Twenty days after war was declared on Germany the British forces had moved up to Mons to meet the invading German armies. Even as the British dug in at Mons, the French armies were under pressure from the Germans and retreated past leaving the British flank open. This made the situation untenable even if they held the Mons position. However for the first time since the Napoleonic wars a British and German Army was to be on a battlefield together, only this time on opposite sides.
Before the start of the Great War, British officers attended a German exercise which demonstrated their massed close formation infantry attacks. The British observers were appalled at the thought of what would happen to them against a trained modern army. On August the 23rd 1914 they were proved right.
The Germans launched a massive attack on the British lines at Mons. However they immediately ran into massed rifle fire from the British. The volume of fire laid down by the British line convinced the Germans the British had at least 28 machine guns per battalion. In reality the British only had two. To give an idea of the damage inflicted here are the words of a British soldier:

"Our rapid fire was appalling, even to us. The worst marksman could not miss. As we had only to fire into the brown, of the masses of the unfortunate enemy. Who on the fronts of our two companies were continually and uselessly reinforced at the short range of 300 yards."

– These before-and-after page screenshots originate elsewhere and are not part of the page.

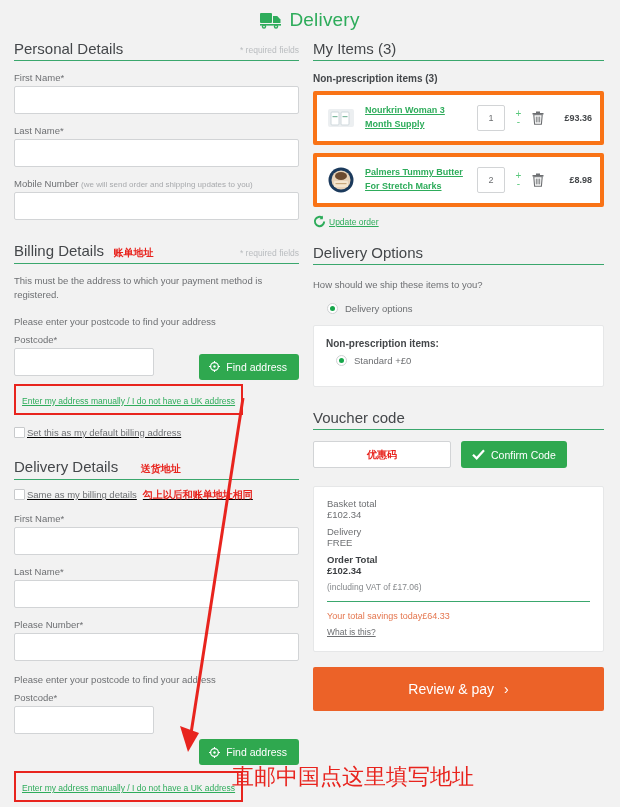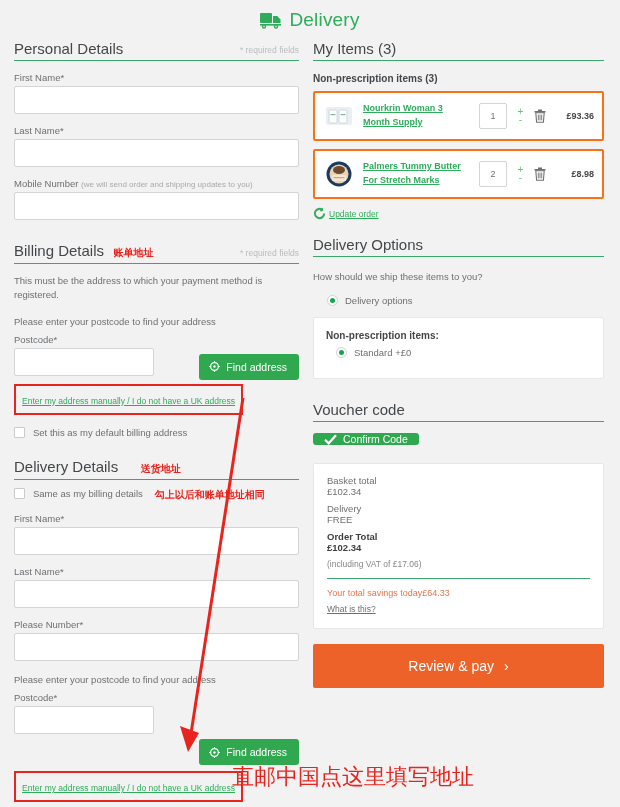--- a/index.html
+++ b/index.html
@@ -91,7 +91,7 @@
   .sub-head { font-size: 10px; font-weight: bold; color: #44474a; margin: 12px 0 7px; }
 
   .item-card {
-    background: #fff; border: 2px solid #f97316;
+    background: #fff; border: 4px solid #f97316;
     border-radius: 2px;
     display: flex; align-items: center;
     padding: 7px 8px;

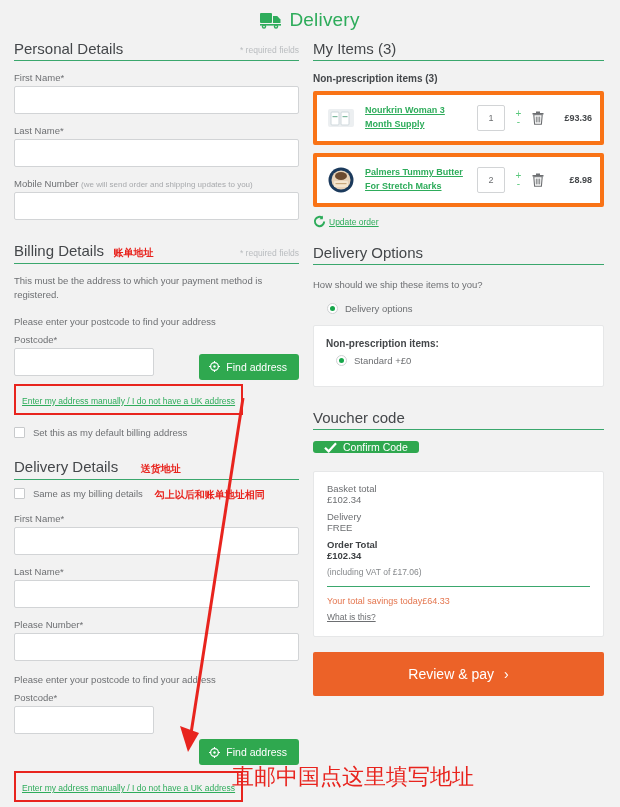--- a/index.html
+++ b/index.html
@@ -57,7 +57,7 @@
   .txt-input.short { width: 140px; }
   .para { font-size: 9.5px; color: #6d6f72; margin: 10px 0 2px; line-height: 1.5; }
 
-  .chk-row { display: flex; gap: 8px; margin-top: 12px; }
+  .chk-row { display: flex; align-items: center; gap: 2px; margin-top: 12px; text-decoration: underline; }
   .chk {
     width: 11px; height: 11px; background: #fff;
     border: 1px solid #c8cacc; border-radius: 1px; flex: none;

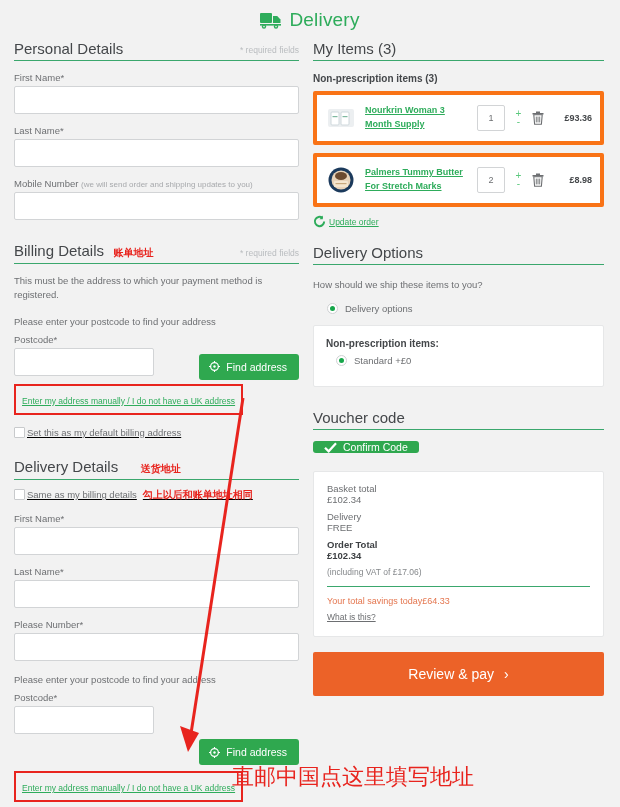--- a/index.html
+++ b/index.html
@@ -380,6 +380,9 @@
         <span class="sec-title">Voucher code</span>
       </div>
       <div class="vouch-row">
+        <div class="vouch-input">
+          <span class="cn-note">优惠码</span>
+        </div>
         <button class="btn-confirm">
           <svg width="13" height="11" viewBox="0 0 14 12">
             <path d="M1 6.2L5 10.2L13 1.4" fill="none" stroke="#fff" stroke-width="2.4"></path>

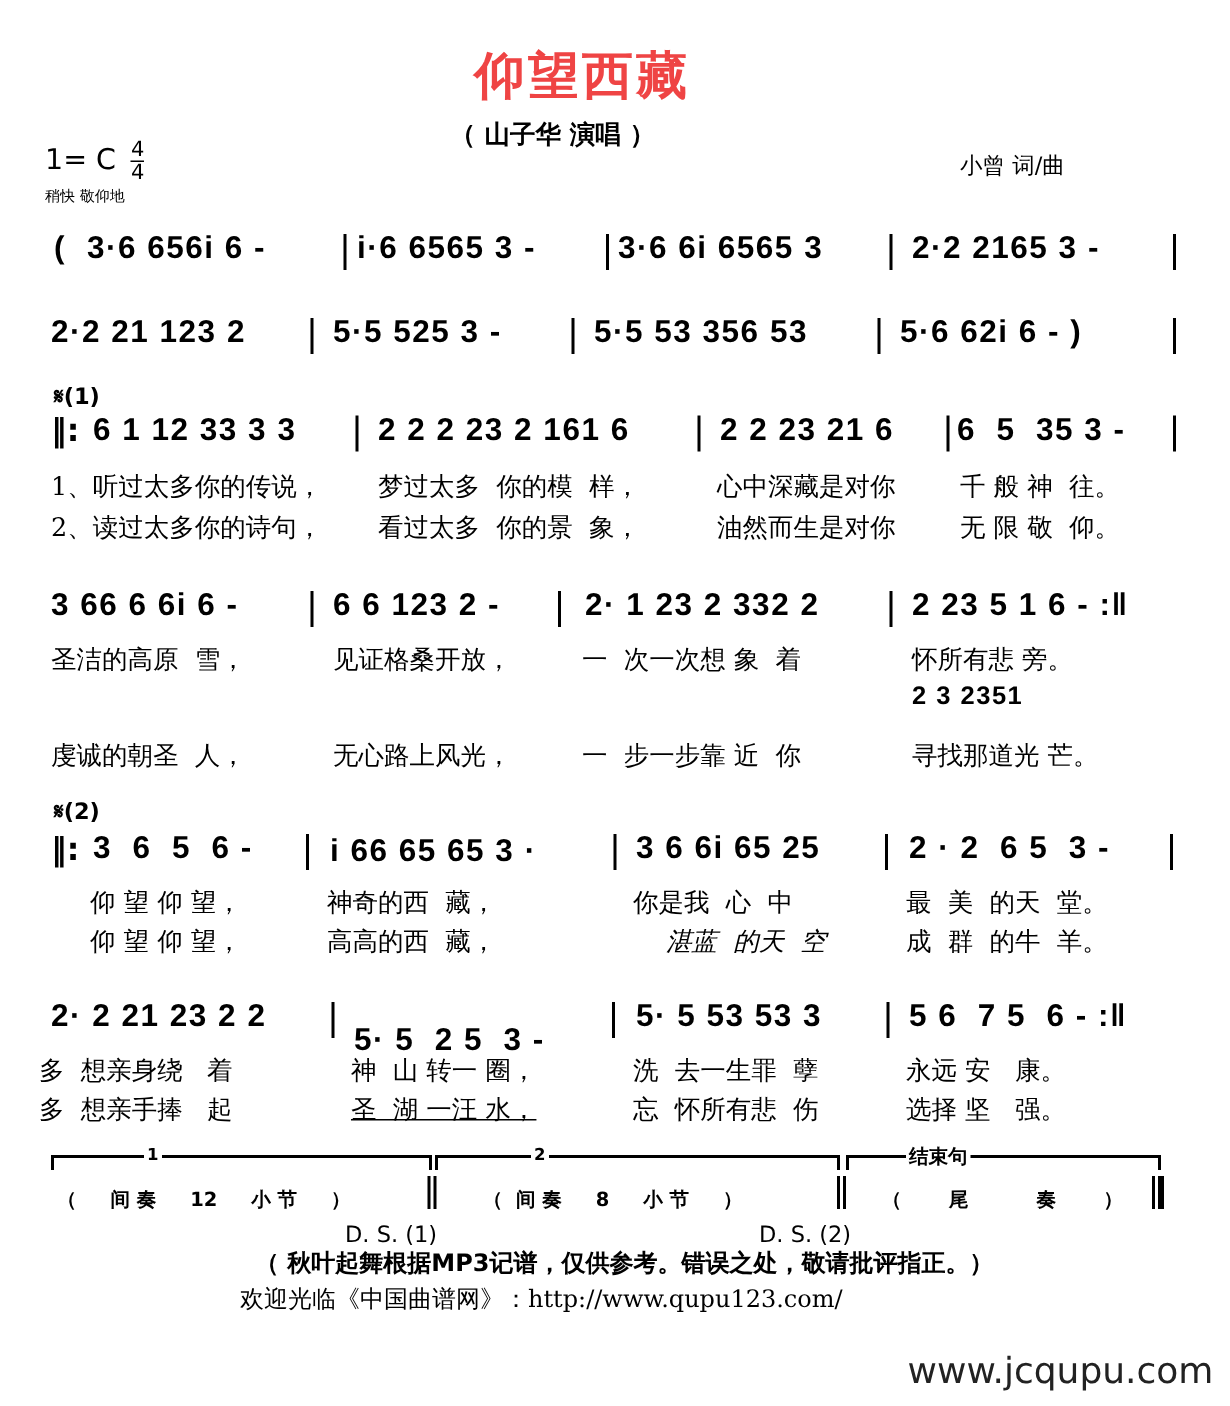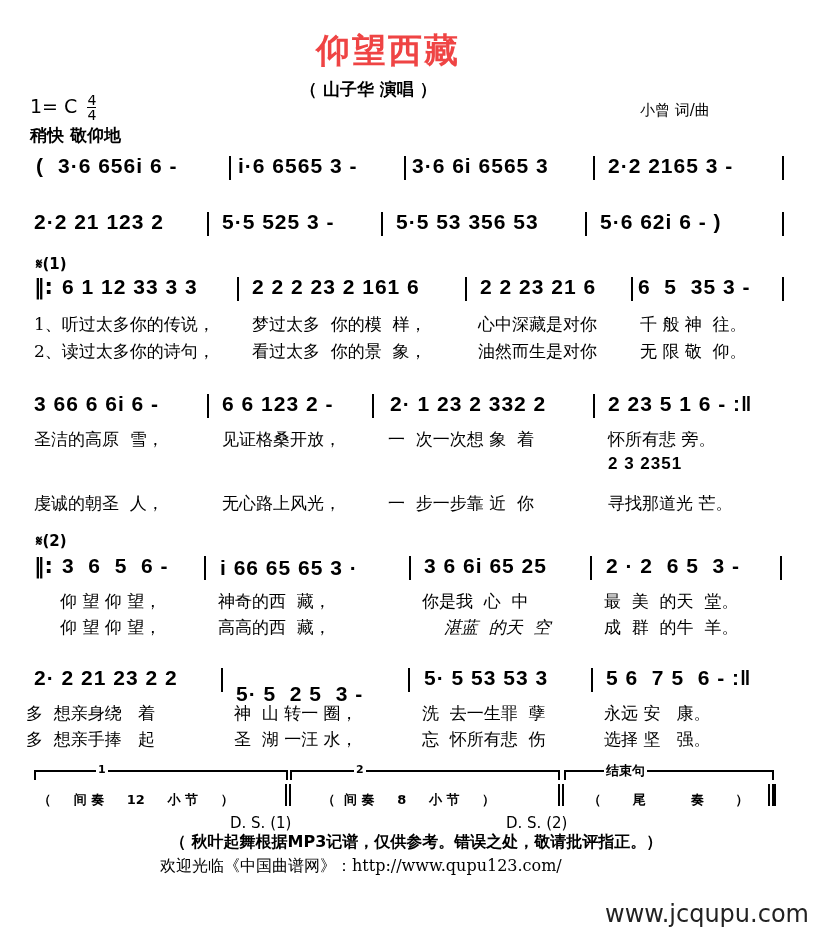--- a/index.html
+++ b/index.html
@@ -10,7 +10,7 @@
   .key{left:30px;top:93px;font-size:19px;}
   .frac{display:inline-block;vertical-align:middle;text-align:center;font-size:14px;line-height:14px;margin-left:4px;}
   .frac span{display:block;}
-  .tempo{left:30px;top:124px;font-size:17px;font-weight:bold;}
+  .tempo{left:30px;top:124px;font-size:10px;font-weight:normal;}
   .author{left:640px;top:101px;font-size:15px;}
   .row{position:absolute;left:0;width:820px;}
   .notes{position:absolute;font-family:"Liberation Sans","DejaVu Sans",sans-serif;font-weight:bold;font-size:21px;letter-spacing:1px;white-space:pre;}

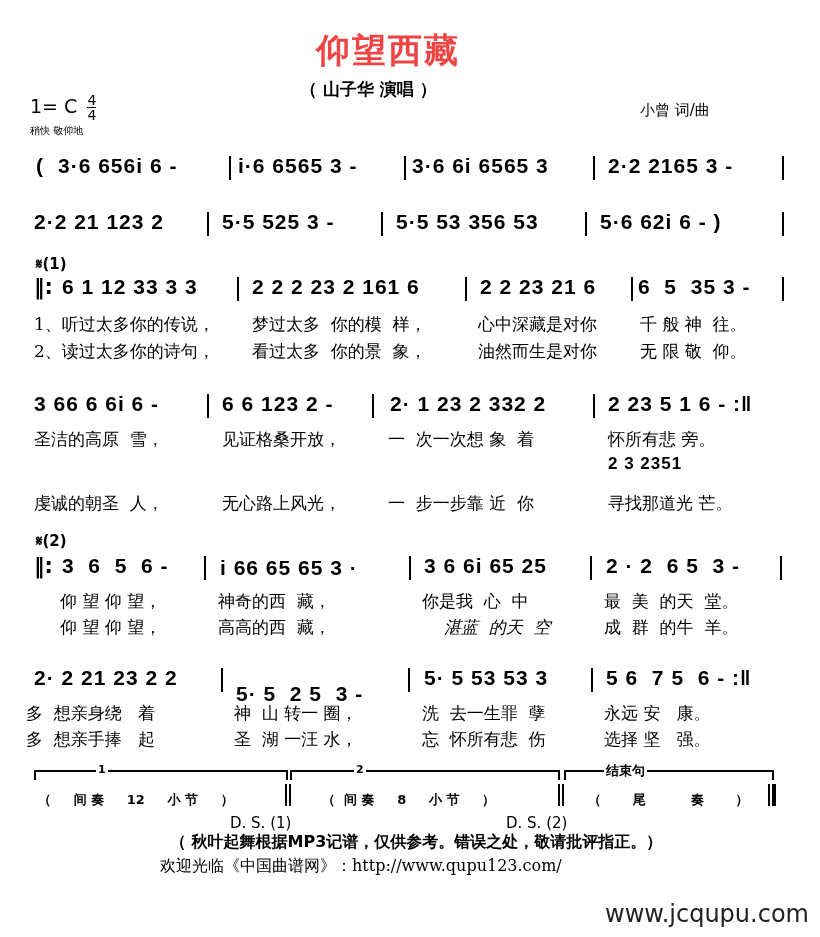--- a/index.html
+++ b/index.html
@@ -149,7 +149,7 @@
   <span class="lyric" style="left:604px;top:40px;">永远 安   康。</span>
 
   <span class="lyric" style="left:26px;top:66px;">多  想亲手捧   起</span>
-  <span class="lyric" style="left:234px;top:66px;">圣  湖 一汪 水，</span>
+  <span class="lyric" style="left:234px;top:66px;text-decoration:underline;">圣  湖 一汪 水，</span>
   <span class="lyric" style="left:422px;top:66px;">忘  怀所有悲  伤</span>
   <span class="lyric" style="left:604px;top:66px;">选择 坚   强。</span>
 </div>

The 4th Royal Fusiliers were defending a solid metal railway bridge, called Nimy. They had their machine gun section, commanded by Lieutenant Maurice Dease, deployed on the bridge. The rifle companies were deployed on the canal bank. Both guns were in sandbag positions so cramped that there was barely enough room for the crews.

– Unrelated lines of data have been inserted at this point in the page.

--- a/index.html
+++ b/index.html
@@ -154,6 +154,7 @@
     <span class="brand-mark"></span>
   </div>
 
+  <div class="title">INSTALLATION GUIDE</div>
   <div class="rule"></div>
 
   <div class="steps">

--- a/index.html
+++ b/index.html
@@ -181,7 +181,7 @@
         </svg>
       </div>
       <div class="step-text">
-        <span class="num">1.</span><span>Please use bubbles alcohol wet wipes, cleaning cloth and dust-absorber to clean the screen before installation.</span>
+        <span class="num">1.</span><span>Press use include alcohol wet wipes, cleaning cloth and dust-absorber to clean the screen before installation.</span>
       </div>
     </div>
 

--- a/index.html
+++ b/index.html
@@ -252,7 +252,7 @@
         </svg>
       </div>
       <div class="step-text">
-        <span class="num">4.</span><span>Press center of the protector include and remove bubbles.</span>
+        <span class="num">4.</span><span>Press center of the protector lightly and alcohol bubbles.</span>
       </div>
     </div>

The first contact with the Germans was when a five man cavalry patrol was challenged by a sentry. The Germans turned to flee, but all five were hit by the sentries fire, the four soldiers were killed by the rapid firing sentry, and the officer wounded, and taken prisoner.
When the Germans attacked at about 11am, they suffered terrible casualties, both from the riflemen and from the machine gun section. However the Germans had other tricks of their own. Another new weapon was the aeroplane. The Germans used these to guide their artillery onto the British line and began to pound them, while mounting larger and more vicious ground attacks.
Lieutenant Maurice Dease
Lt Dease by now had been overseeing his guns, even crossing the exposed bridge to fetch more ammunition. Every time a man was hit or wounded, they had to be removed from their position in the gun crew before a replacement could take over. By the time the last, and 23rd, man of the machine gun section had been killed or wounded Lt Dease had been wounded at least three times. Each time he'd refused evacuation as long as one of his guns was still able to fire. At this point Lt Dease manned one of the guns and carried on shooting on his own in the corpse littered gun position.
While manning the gun Lt Dease was hit for a fourth time, but still he continued to fire. Finally a 5th wound rendered him unable to man the machine gun. Lt Dease was evacuated to the rear, but died from blood loss shortly afterwards.
Nimy Bridge is in the background
Now with the Germans pressing closer the battalion had lost its machine gun section and was now under massive pressure. A call for volunteers went out. At this point Private Sidney Godley stepped forward.
Private Sidney Godley
It should be remembered that a Vickers HMG in operation not only has its muzzle flash to give it away, but also a cloud of white steam emanating from its position to give the enemy something to aim at, and this probably accounted for the massive casualties suffered by the gun crews.
Despite this Pvt Godley manned the Vickers gun and it began its work again.

By now the casualties and pressure from the Germans was so great the 4th Royal Fusiliers had to withdraw. About 1400 they began to pull back. Pvt Godley stayed in position firing away despite getting hit twice himself. One wound was a German bullet hitting him in the head and becoming lodged in his skull. Meanwhile his regiment continued to pull back. Eventually about 1500 the withdrawal was complete. However Pvt Godley was still in position, alone, firing at the Germans and holding up several divisions. Eventually Pvt Godley's machine gun ran out of ammunition. Pvt Godley unlocked the gun from its tripod, picked up the hot weapon and smashed it several times against a bridge stanchion and then he heaved the gun into the canal, all to prevent its capture by the Germans.
He then retired after his comrades. However once on the other side of the bridge he was captured by the Germans, whom gave him medical treatment. Pvt Godley then spent the rest of the war as a POW.
Both Lt Dease and Pvt Godley won Victoria Crosses. It should be remembered that there were other medal winners on that day, such as another VC and on the German side a Private Niemeyer who leapt into the Mons canal and swam across it in the face of British gunfire to activate a swing bridge, allowing the Germans to pour across. And so started the retreat from Mons. One thing to remember about the First World War, is that contrary to popular ideas it had fairly large sweeping battles of movement, and it was only the stalemate in middle part of the war that had the trench warfare.